A discreet sign announced the address but said nothing about its purpose. I had expected closed gates set in a high wall, some kind of security. There was a gate but it was wide open and led onto a broad driveway winding through a gently sloping shrubbery. There was no one in sight. Trees gradually gave way to neatly trimmed lawns sculptured with rose beds. The house was sublimely elegant, white weatherboarding and three levels of leadlight windows.

Still no one in sight, so I left the truck next to a line of parked cars and headed through what seemed to be the main entrance. I was painfully aware of my clumsy boots on their marble tiled floor and hoped I wouldn’t have to climb that sweeping, wooden staircase.

‘Can I help you?’ The voice echoed round the vaulted hall and I nearly jumped out of my skin.

‘Jeez, you scared the shi—Um, sorry. I was looking for someone.’

‘Well, I can probably assist you. I’m Janet,’ she pointed to a
badge bearing her name. It was pinned to a white shirt that had never seen a tomato sauce splat and never would. Her lipstick matched her nail varnish exactly. ‘I’m the secretary and I also act as receptionist if we have visitors. Unfortunately, that’s not as often as we’d like. Who is it you’re looking for?’

‘Well, I was told Mrs Sullivan was staying here.’

‘Ah, Sarah, yes. And you are?’

‘Er, Maggie, Maggie Connors.’ That was quick thinking. ‘She won’t know me. I’m a friend of the family and I’ve been spending Christmas with her husband and son,’ that was nearly true, ‘and I thought I ought to get to know her.’ Let Janet make what she would out of that.

‘Sarah’s probably over at the art centre—she spends most of her free time there. I’ll just check if it’s OK.’ She moved to the reception desk and turned her back to me while she spoke into the phone. Then she said, ‘Yes, Sarah is there. Henry’s with her. If you’ll come this way, I’ll take you over.’

Obediently I followed a trail of perfume, trying to figure out how those stilettos managed to stay upright on polished marble. We passed through the back of the house where, thank goodness, there were people; I was beginning to wonder if Sarah and Janet had the place to themselves. They all looked fairly ordinary, some sitting on the deck reading or playing cards and a group on the lawn playing bowls. Janet entered a single-storeyed building and took me into an office where a man sat in front of a computer.

‘Miss Connors, this is Henry, our art therapist. As I told you, Miss Connors has come to visit Sarah. I’ll leave you with Henry. If you could let me know at reception when you’re ready to leave.’ Then Janet departed, her perfume wafting after her.

‘Hey, grab a seat. You look worried.’ Henry was a small man with thick glasses and blue paint on his chin.

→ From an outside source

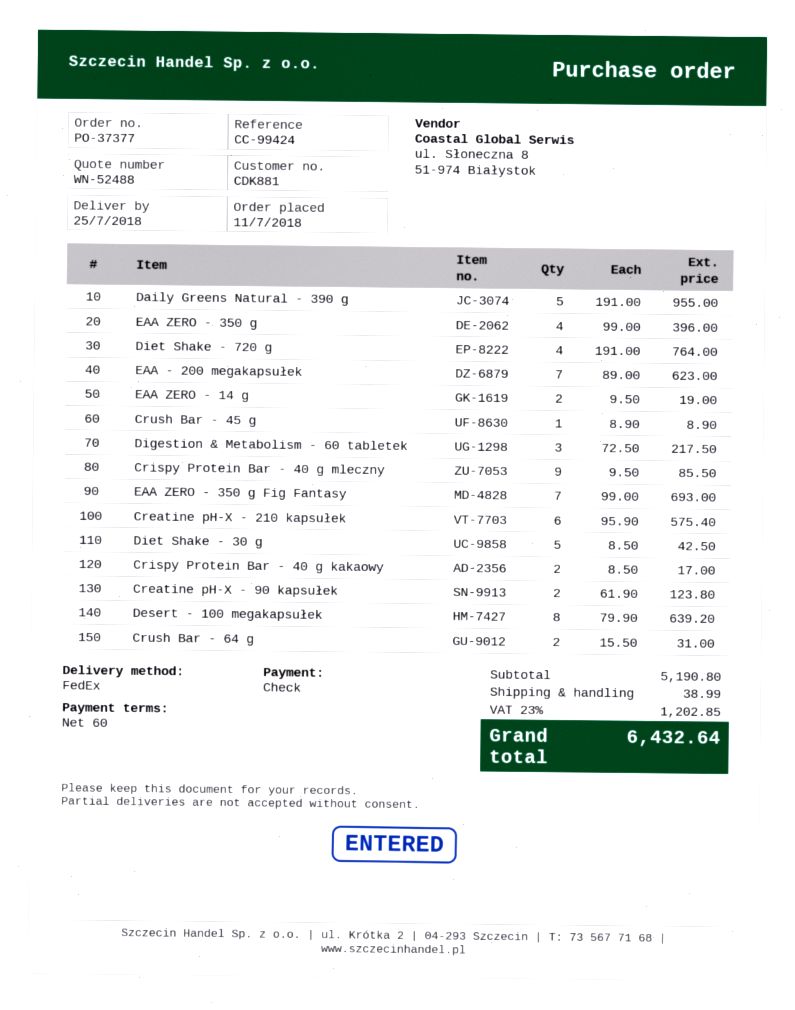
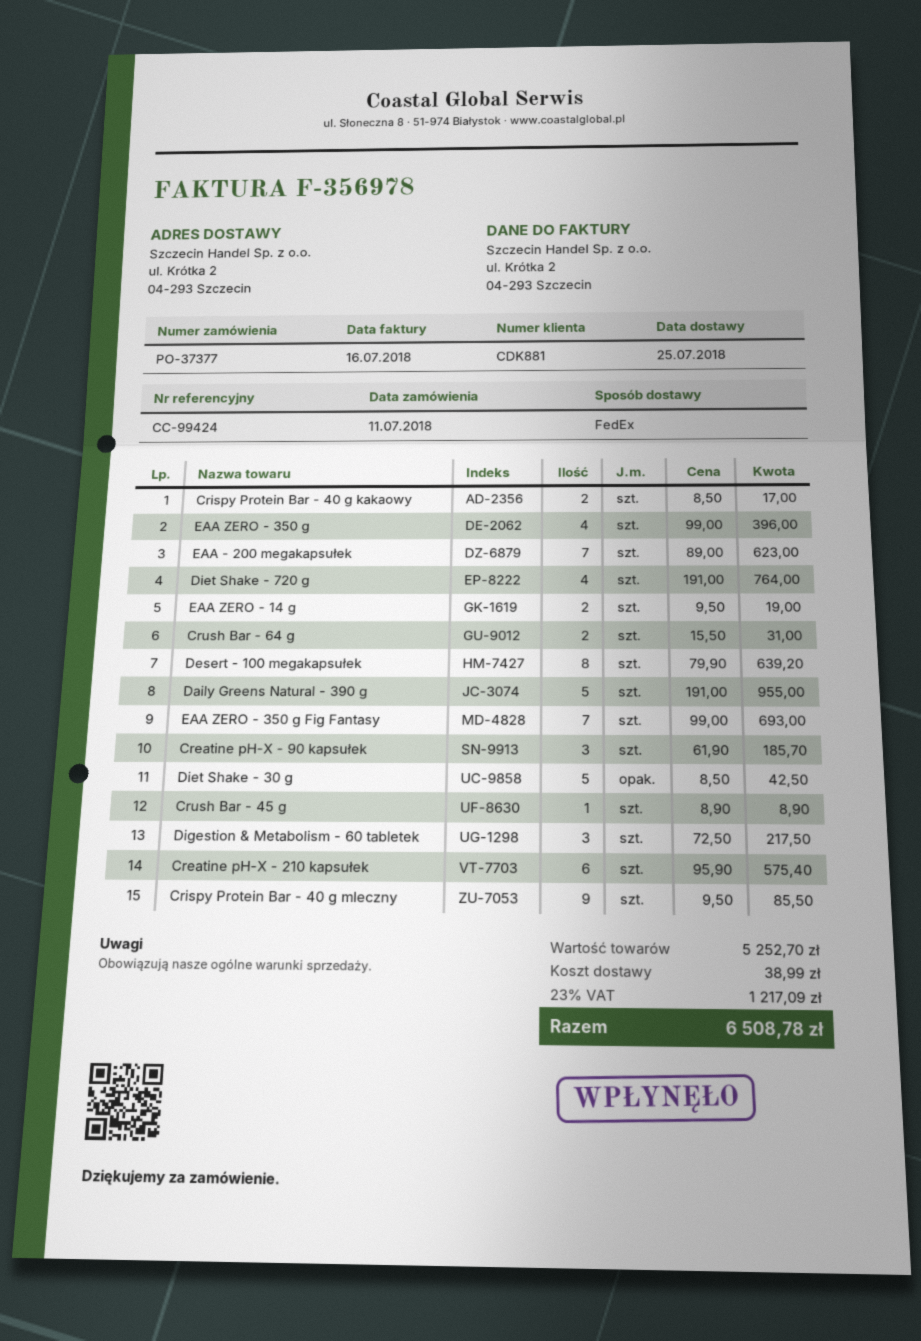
Creatine pH-X - 90 kapsułek: 2 x 61.90 = 123.80 -> 3 x 61.90 = 185.70
subtotal: 5190.80 -> 5252.70
tax: 23% = 1202.85 -> 23% = 1217.09
total: 6432.64 -> 6508.78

I decided he was OK.

‘I’ve never been in one of these places before. I didn’t know what to expect.’

‘And you don’t know what to expect of Sarah?’

‘That’s right. I’ve never actually met her, only heard about her from her family.’

‘Well, there she is.’

Henry nodded at the wall which, I then realised, was an internal window looking out over a huge art studio. There was the usual clutter of workbenches and cupboards and easels with works in progress. But the room was empty except for one person.

She sat at one of the benches, her back towards us. Her shoulders were rounded and plump beneath the muslin print of her dress. I was thinking of her as a young woman, but of course she would be nearly fifty by now. But the hair was hers. It reached down to her waist, one long, loose plait that had once been light gold, now faded and intertwined with silver and white. There was no doubt: it was Sarah.

But it was all a bit sudden. Less than two hours ago I was searching for a hidden grave. Now here she was, resurrected and waiting for me. Having found her I had no idea what to say or even what I was doing there.

‘She hasn’t been told about you yet. When you’re ready I’ll let her know she has a visitor. That’s if you still wish to meet her.’

‘Yes. Yes I do. It’s just that I know nothing about this sort of thing. How ill is she? I mean, is she likely to…you know?’

‘It’s perfectly natural to feel nervous,’ said Henry, ‘especially if you’ve had little contact with mental illness. This place is an asylum in the true sense of the word, a sanctuary from everyday pressures that our people are simply not equipped to handle. The dangers are all out there, not in here. Sarah’s a charming woman. I’m sure you’ll get on very well.’

‘What should I say to her? Suppose I say the wrong thing and she gets upset.’

‘Treat her like anyone else you’re meeting for the first time. It’s true that you may inadvertently hit on the wrong subject and she may become distressed. That’s a risk we take every time we meet someone new. If that should happen, and it’s highly unlikely, remember it’s because Sarah’s the one with the problem and you’re not responsible for how she deals with it. I’ll be in here, keeping half an eye on things. If you feel uncomfortable just walk away and come back to me. OK?’

‘OK.’ I tried to smile.

‘Come on. I’ll introduce you.’

I stood at the back of the room while he spoke to Sarah. Then he beckoned me forward and she turned to look at me. Her face held confusion and a trace of fear. But it was a beautiful face, despite the damage worked by time and torment. The years had added weight but taken nothing from the delicacy of her features, her skin retained the creamy freshness of youth and, though sagging round the jaw line, held tight across high cheekbones. Her eyes were a striking blue, small and round. She wore a long dress of dusty blue, one of those Indian things, and a collection of copper and silver bangles jangled on her arms.

‘Hello Sarah.’

‘Maggie Connors? Do I know you? Have we met before? I can’t always remember.’

‘No, you don’t know me. I’m sorry to arrive unannounced like this. Bit of an impulse really. But Jason had told me about you—’

‘Jason? You know Jason?’

‘Yes, we were, well, we’re friends.’

‘And how is he? Is he all right?’

‘Yes, he’s fine. I spent Christmas with him and his father.’

‘With John? You were with John?’ A shadow of something changed her expression.

‘Only for Christmas lunch. Is it long since you’ve seen them?’

‘I never see them. It’s best that I don’t. Besides Jason wouldn’t know me now. He must be nearly a man.’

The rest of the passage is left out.